§ **WHAT YOU ARE ASKED TO DO**:
Pick each line that has "none" out of the records.

#### SOURCE DATA

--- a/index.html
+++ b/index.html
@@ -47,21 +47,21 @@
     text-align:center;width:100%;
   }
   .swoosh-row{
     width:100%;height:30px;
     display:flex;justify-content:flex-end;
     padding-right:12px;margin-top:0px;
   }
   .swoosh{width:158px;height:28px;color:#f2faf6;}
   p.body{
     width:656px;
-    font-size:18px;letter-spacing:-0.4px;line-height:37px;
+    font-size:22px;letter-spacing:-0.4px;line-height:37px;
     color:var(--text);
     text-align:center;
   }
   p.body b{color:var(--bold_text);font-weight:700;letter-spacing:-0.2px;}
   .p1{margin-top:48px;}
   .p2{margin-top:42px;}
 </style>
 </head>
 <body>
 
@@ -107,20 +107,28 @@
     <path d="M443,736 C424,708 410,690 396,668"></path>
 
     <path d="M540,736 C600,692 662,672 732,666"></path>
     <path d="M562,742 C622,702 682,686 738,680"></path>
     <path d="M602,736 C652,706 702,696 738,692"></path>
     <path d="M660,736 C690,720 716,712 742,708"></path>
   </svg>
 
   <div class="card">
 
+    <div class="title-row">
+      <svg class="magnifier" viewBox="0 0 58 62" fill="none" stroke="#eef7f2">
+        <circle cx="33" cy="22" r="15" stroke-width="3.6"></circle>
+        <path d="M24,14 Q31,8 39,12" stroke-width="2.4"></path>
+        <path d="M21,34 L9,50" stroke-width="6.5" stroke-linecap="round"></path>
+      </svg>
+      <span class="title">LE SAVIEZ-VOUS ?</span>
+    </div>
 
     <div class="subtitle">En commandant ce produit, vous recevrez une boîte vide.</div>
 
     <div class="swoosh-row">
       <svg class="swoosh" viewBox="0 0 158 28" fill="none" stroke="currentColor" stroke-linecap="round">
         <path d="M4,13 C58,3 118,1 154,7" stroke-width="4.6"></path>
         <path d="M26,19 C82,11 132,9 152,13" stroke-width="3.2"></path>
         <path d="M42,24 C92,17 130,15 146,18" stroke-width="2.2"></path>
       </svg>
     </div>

########
#### SOURCE DATA

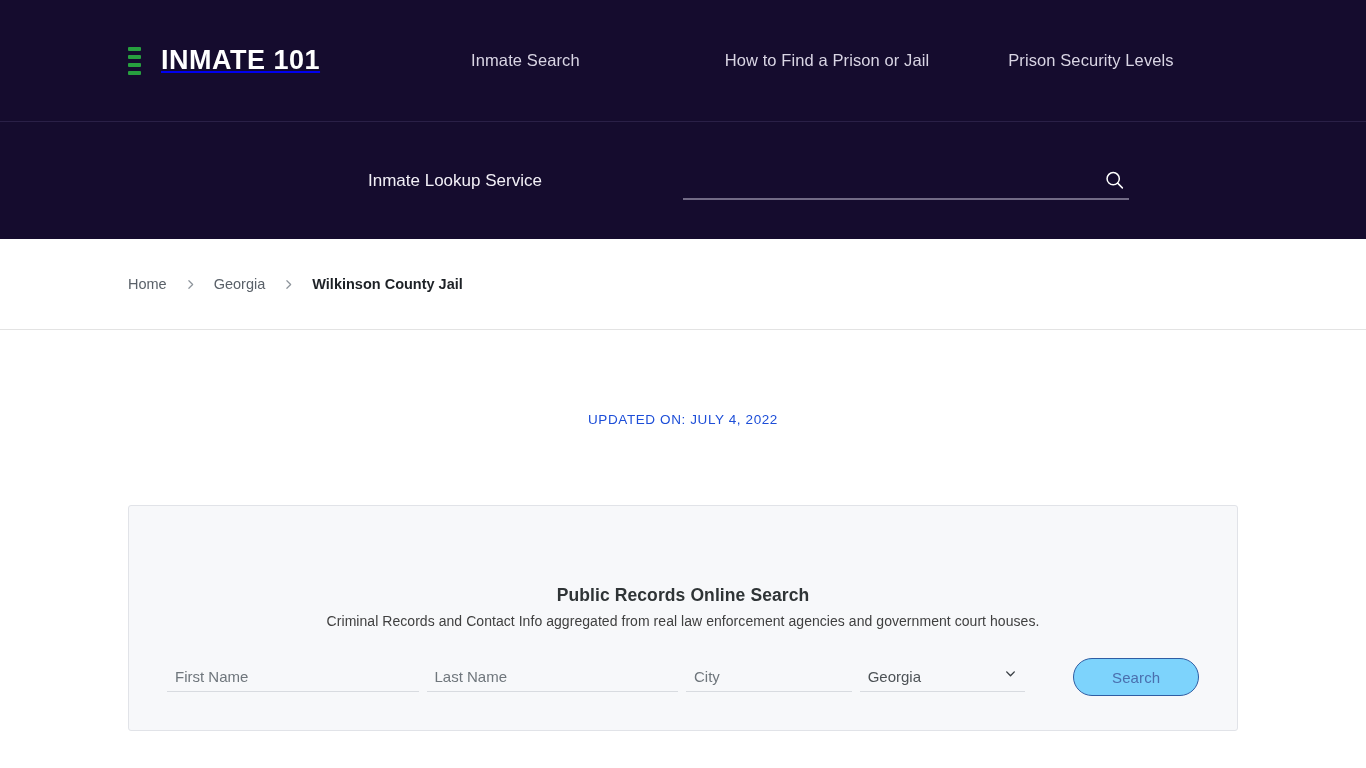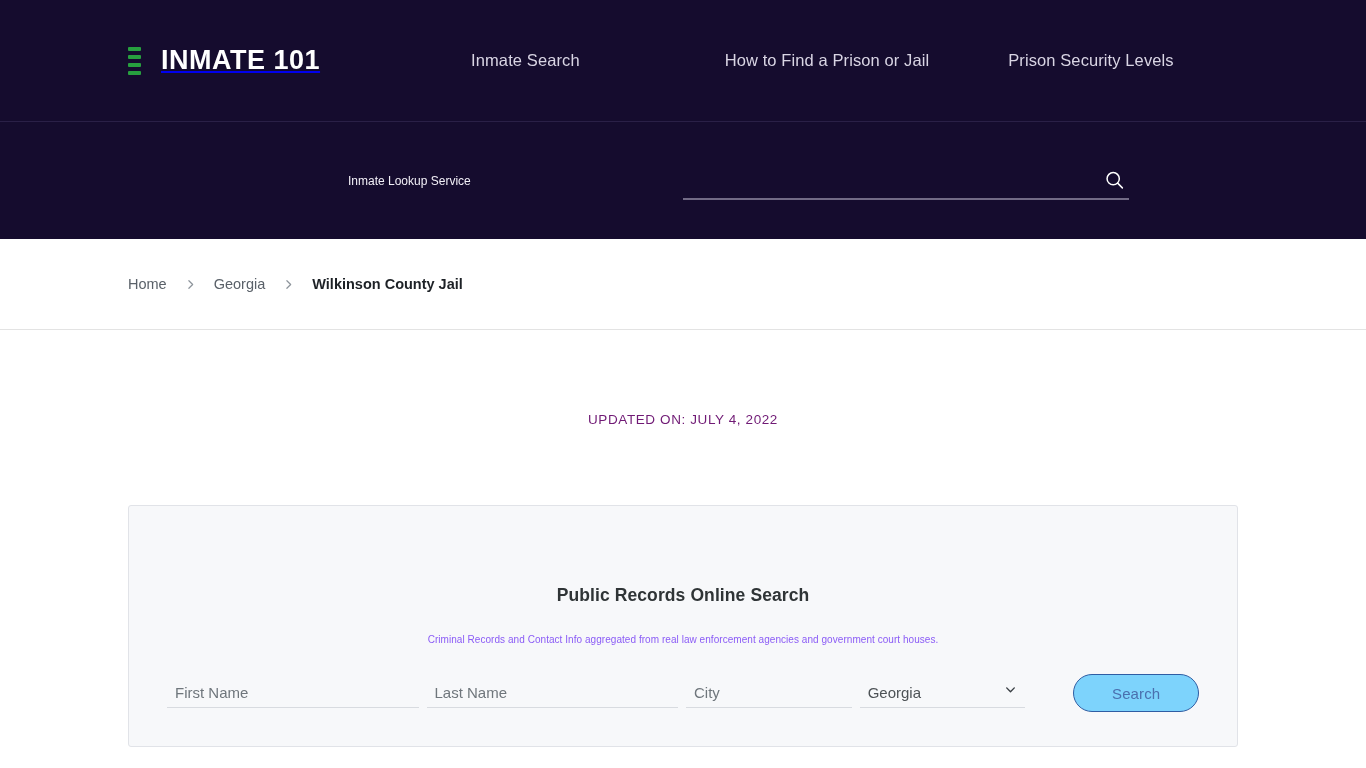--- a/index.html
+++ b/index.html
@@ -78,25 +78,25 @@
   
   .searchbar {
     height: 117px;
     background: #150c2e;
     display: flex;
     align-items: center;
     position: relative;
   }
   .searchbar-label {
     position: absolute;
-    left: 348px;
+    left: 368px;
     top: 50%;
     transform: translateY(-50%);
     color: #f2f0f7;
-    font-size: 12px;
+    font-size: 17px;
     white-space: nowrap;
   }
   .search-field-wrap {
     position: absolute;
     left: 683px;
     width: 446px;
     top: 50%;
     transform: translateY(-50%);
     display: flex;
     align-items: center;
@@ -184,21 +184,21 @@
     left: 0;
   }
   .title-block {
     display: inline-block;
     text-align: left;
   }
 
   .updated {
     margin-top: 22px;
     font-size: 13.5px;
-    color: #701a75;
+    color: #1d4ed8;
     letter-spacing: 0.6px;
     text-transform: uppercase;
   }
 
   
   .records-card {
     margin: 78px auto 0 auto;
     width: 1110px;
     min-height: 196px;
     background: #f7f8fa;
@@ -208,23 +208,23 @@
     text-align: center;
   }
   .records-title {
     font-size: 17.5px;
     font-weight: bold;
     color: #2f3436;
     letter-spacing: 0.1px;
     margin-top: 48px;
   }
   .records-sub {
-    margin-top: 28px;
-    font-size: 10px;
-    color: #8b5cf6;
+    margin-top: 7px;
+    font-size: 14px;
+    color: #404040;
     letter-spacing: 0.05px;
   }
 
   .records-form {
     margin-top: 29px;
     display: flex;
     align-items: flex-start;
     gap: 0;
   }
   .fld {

########

§ **OUTPUT FOR THIS EXERCISE**:
+      <svg class="magnifier" viewBox="0 0 58 62" fill="none" stroke="#eef7f2">
       <svg class="swoosh" viewBox="0 0 158 28" fill="none" stroke="currentColor" stroke-linecap="round">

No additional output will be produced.